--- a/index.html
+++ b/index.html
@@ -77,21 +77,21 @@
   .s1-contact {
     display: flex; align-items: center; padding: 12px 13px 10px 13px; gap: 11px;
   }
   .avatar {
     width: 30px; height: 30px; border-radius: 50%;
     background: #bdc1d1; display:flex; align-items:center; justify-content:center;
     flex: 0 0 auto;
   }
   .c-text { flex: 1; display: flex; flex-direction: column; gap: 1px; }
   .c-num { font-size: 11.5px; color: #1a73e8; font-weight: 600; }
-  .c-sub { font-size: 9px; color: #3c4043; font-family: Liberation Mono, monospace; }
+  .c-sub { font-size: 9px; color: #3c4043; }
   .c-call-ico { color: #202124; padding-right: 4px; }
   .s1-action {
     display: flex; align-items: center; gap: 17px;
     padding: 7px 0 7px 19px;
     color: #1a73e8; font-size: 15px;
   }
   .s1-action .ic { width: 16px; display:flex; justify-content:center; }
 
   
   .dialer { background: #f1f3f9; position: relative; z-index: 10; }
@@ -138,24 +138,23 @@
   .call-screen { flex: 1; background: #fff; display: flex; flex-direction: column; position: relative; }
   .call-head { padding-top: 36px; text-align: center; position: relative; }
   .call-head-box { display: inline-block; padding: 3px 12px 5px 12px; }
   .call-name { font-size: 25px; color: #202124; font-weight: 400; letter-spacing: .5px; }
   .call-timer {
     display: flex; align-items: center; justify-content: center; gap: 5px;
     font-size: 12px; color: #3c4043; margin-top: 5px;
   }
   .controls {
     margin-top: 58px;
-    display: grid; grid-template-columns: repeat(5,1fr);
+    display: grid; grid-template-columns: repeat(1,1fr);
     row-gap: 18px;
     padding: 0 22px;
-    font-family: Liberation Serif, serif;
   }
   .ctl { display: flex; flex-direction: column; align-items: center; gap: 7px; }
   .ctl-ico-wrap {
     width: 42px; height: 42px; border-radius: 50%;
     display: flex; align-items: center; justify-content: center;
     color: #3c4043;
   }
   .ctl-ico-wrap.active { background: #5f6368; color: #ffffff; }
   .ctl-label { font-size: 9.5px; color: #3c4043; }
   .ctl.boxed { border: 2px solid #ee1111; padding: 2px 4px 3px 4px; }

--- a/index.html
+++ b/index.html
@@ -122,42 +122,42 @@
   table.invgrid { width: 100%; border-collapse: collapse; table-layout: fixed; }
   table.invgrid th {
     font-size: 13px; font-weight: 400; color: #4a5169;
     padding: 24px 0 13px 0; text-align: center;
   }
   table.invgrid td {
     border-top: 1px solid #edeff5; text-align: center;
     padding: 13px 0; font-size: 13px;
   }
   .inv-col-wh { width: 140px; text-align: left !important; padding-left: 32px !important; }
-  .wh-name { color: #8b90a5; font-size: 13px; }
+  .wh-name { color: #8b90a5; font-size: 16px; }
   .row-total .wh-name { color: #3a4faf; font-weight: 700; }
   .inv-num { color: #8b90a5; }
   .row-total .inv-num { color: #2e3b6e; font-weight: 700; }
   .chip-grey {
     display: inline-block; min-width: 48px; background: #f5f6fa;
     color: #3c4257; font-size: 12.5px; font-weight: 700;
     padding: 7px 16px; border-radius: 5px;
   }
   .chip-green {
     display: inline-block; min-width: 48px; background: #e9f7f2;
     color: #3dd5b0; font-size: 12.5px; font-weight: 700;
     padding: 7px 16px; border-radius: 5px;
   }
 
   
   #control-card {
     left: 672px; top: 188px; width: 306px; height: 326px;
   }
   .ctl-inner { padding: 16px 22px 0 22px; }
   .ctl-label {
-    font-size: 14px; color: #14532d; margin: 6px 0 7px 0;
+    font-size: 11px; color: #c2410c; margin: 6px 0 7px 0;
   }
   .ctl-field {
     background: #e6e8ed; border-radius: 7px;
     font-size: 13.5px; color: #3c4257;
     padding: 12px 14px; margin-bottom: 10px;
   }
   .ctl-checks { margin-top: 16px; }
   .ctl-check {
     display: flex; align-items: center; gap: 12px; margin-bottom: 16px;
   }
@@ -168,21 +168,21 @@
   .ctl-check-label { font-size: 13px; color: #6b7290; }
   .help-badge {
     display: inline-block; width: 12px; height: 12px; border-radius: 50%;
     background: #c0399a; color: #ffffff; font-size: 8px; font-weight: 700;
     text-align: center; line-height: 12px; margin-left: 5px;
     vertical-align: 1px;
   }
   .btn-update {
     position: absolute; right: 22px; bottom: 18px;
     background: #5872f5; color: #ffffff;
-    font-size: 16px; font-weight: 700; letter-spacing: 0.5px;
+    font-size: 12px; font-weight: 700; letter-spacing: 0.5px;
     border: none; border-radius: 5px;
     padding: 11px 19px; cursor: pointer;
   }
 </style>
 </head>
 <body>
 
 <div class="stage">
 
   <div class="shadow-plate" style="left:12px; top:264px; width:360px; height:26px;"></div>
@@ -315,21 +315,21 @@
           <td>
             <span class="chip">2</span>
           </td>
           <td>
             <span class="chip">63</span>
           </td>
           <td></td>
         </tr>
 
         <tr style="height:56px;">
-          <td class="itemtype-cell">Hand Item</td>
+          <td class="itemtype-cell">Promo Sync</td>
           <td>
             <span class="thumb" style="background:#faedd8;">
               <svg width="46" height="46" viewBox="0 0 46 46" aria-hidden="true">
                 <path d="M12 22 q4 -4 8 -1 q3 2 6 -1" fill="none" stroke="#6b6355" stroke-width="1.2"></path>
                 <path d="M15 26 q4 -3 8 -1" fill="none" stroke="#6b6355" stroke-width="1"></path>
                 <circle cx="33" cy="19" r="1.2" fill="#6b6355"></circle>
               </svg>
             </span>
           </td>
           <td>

DIRECTIONS: Where does the word "cell" appear in the listing above? Copy every line that holds it.

RESPONSE TO THE TASK:
-          <td class="itemtype-cell">Hand Item</td>
+          <td class="itemtype-cell">Promo Sync</td>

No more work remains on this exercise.